## Task objective
From the data that follows, copy every line with the string "section".

## The records

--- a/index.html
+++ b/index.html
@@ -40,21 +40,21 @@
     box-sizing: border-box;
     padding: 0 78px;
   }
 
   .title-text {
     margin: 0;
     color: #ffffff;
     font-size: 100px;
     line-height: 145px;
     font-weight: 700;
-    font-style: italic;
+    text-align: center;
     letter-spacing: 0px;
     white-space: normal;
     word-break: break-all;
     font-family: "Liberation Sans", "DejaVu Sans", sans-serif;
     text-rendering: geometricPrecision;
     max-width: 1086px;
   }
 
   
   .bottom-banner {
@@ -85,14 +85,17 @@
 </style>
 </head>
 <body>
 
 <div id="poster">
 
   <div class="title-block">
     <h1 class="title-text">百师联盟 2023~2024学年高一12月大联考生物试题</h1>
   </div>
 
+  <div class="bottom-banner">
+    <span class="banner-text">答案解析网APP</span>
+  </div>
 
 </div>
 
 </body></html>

--

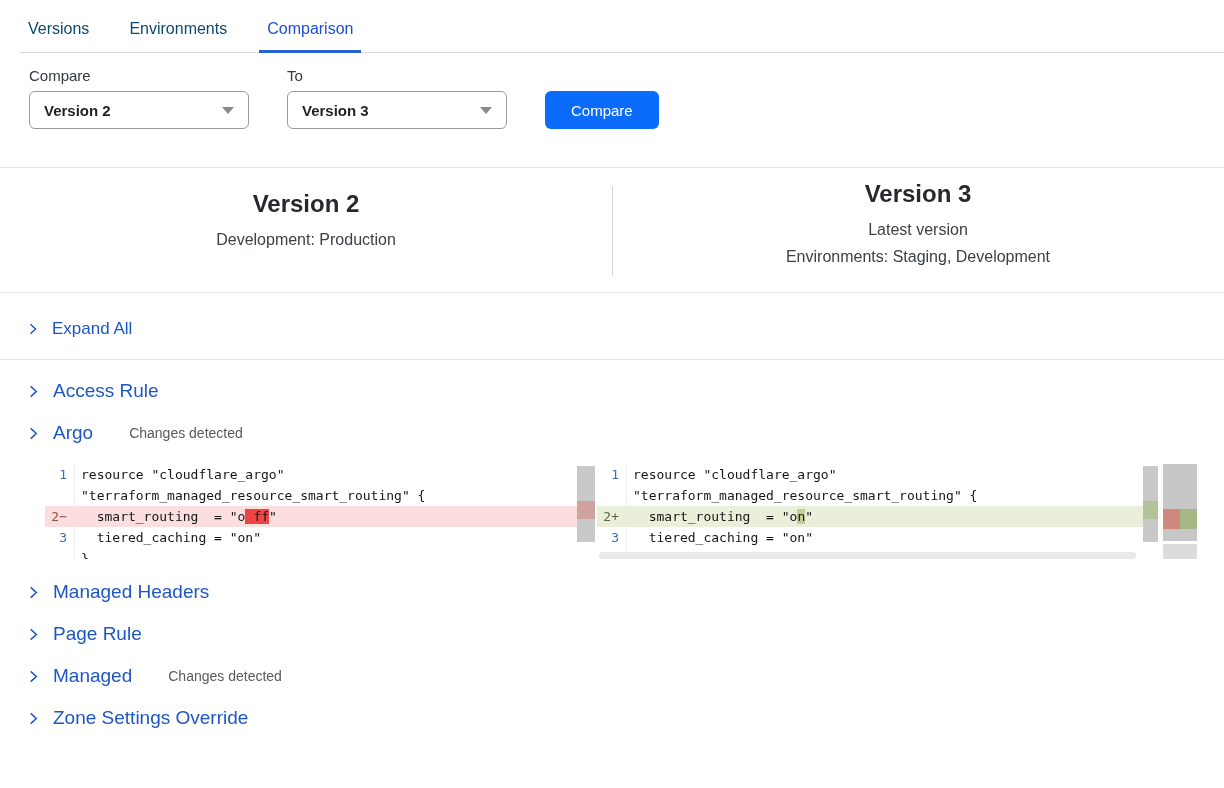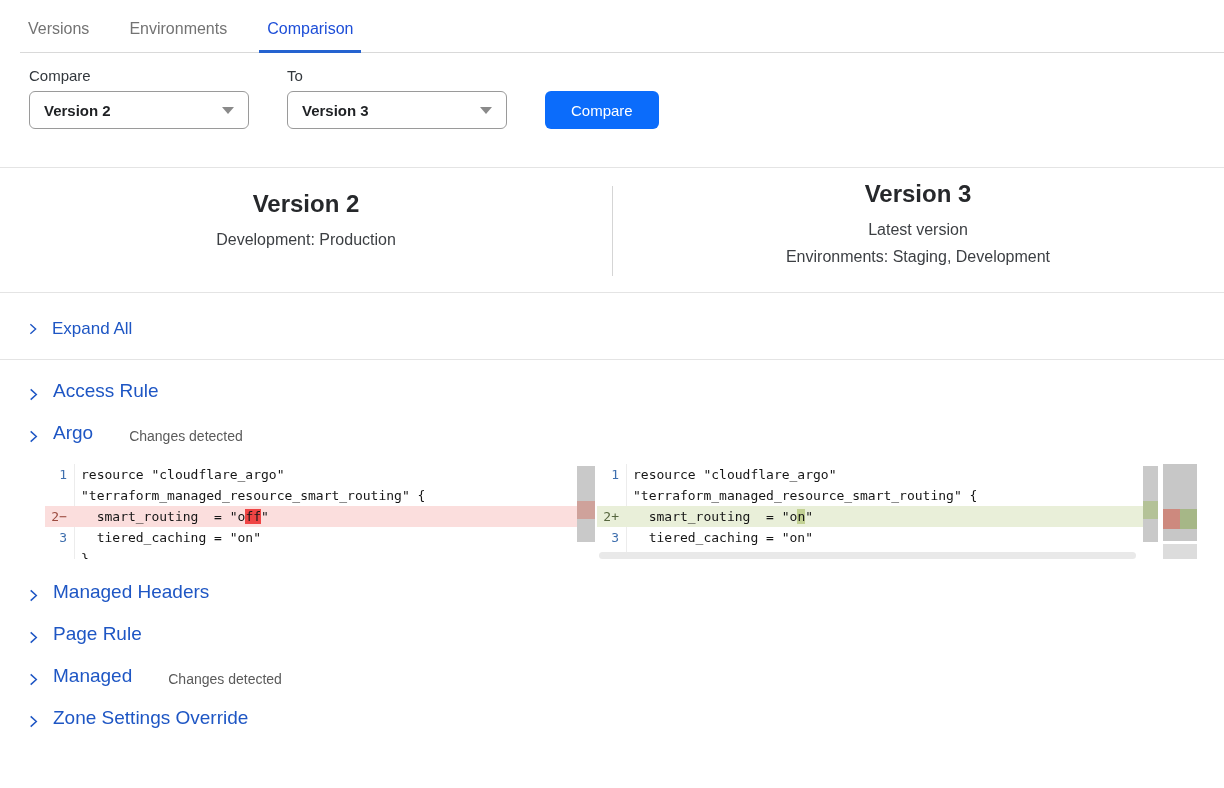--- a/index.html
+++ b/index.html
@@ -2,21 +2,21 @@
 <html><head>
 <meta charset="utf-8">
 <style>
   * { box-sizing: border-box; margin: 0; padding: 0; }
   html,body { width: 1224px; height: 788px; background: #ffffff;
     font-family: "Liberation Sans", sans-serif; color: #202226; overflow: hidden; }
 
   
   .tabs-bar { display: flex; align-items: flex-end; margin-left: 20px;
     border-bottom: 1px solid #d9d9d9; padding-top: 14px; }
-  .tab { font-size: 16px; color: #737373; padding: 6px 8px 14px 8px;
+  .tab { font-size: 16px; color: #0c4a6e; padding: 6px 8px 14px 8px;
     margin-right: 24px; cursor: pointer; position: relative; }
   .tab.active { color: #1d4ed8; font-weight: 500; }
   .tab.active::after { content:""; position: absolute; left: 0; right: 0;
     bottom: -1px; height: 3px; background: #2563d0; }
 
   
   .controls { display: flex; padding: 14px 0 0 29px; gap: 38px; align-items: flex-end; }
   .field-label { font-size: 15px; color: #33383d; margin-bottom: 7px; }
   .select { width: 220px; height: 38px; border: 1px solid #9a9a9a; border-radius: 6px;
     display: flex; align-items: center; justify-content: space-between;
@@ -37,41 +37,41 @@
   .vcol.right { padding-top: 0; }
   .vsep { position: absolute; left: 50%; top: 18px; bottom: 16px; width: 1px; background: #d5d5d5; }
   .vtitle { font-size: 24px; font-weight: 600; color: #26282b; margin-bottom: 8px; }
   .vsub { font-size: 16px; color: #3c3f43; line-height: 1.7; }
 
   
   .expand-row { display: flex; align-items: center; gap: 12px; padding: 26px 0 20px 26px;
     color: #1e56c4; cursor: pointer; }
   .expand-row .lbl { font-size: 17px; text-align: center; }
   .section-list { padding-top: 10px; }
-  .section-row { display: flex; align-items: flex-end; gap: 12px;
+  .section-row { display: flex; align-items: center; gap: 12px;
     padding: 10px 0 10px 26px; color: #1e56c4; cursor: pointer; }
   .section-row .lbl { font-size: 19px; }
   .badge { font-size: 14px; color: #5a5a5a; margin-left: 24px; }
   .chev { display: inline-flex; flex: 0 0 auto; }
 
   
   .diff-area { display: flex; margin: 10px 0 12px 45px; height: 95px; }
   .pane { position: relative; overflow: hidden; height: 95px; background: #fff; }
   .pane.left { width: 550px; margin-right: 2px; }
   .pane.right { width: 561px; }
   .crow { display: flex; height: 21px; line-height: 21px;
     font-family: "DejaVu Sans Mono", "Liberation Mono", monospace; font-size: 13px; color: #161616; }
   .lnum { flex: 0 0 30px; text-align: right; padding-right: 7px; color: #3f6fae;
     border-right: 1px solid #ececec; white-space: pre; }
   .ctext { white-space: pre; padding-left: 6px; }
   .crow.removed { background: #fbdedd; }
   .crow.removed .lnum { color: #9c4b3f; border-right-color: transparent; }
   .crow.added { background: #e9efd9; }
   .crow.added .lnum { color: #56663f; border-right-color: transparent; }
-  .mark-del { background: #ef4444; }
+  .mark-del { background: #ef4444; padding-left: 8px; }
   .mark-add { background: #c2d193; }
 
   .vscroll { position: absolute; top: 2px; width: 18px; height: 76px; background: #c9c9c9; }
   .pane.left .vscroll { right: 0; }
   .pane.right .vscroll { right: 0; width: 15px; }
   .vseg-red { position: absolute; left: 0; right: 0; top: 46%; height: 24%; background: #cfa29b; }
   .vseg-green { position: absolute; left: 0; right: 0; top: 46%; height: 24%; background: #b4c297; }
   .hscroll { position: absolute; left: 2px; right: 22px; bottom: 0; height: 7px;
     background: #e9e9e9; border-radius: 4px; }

...

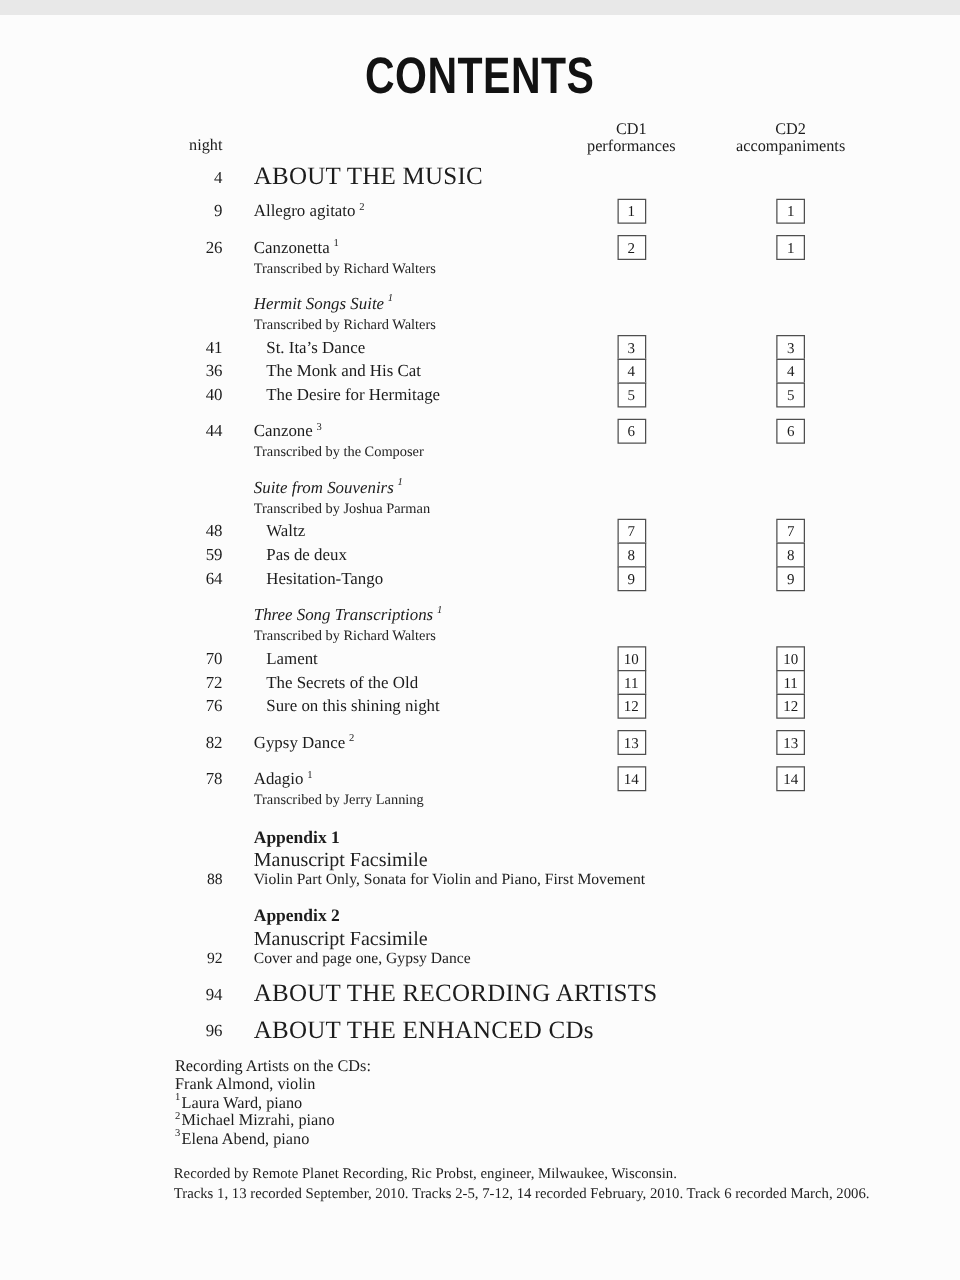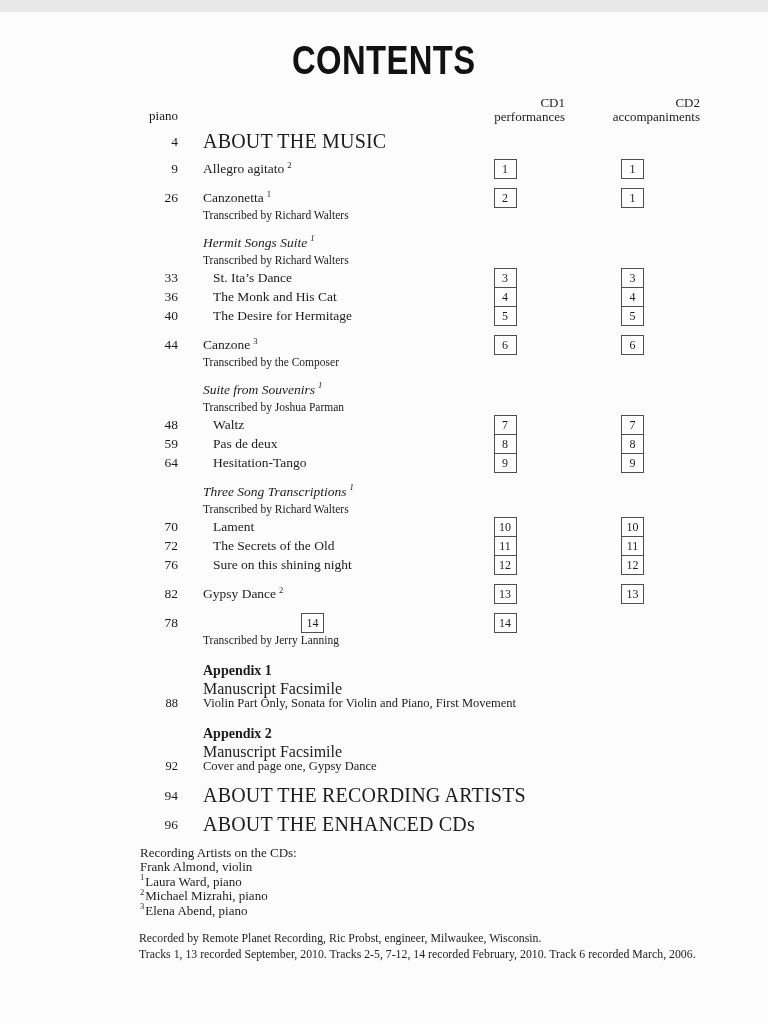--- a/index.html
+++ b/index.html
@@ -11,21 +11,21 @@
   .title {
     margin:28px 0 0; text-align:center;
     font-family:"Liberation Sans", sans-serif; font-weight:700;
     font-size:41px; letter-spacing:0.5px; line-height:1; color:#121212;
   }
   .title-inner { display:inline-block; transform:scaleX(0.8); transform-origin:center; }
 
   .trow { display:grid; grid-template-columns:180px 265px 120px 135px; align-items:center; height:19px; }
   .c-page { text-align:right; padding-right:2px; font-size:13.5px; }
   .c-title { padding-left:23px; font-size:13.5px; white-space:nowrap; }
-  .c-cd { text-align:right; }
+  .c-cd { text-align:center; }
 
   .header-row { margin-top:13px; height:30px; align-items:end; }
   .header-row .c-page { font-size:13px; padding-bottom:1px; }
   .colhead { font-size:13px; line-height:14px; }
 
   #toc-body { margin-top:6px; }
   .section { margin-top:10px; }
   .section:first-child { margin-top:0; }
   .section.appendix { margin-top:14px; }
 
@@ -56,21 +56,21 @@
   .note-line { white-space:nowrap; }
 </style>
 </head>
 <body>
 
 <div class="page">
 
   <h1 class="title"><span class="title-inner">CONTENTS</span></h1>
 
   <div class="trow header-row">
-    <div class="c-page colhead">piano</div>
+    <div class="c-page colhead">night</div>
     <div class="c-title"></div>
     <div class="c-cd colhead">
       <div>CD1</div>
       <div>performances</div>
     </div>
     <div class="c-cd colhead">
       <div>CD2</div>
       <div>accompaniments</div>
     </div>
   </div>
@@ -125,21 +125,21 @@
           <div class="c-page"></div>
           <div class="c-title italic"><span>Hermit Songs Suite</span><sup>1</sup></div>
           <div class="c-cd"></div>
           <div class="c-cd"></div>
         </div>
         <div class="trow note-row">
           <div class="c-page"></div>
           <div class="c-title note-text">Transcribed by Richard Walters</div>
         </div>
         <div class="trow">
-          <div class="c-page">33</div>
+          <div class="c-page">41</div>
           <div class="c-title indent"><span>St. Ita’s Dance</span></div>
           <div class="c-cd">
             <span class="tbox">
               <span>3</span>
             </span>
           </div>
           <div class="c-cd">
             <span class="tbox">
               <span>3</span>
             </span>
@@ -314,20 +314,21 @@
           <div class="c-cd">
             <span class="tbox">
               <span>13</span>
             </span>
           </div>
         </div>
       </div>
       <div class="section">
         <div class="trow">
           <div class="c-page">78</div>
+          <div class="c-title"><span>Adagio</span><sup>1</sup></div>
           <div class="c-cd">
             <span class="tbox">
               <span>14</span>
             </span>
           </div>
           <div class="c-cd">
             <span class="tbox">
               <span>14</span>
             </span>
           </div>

## Output
   .section-list { padding-top: 10px; }
-  .section-row { display: flex; align-items: flex-end; gap: 12px;
+  .section-row { display: flex; align-items: center; gap: 12px;
   .section-row .lbl { font-size: 19px; }
   .section { margin-top:10px; }
   .section:first-child { margin-top:0; }
   .section.appendix { margin-top:14px; }
       <div class="section">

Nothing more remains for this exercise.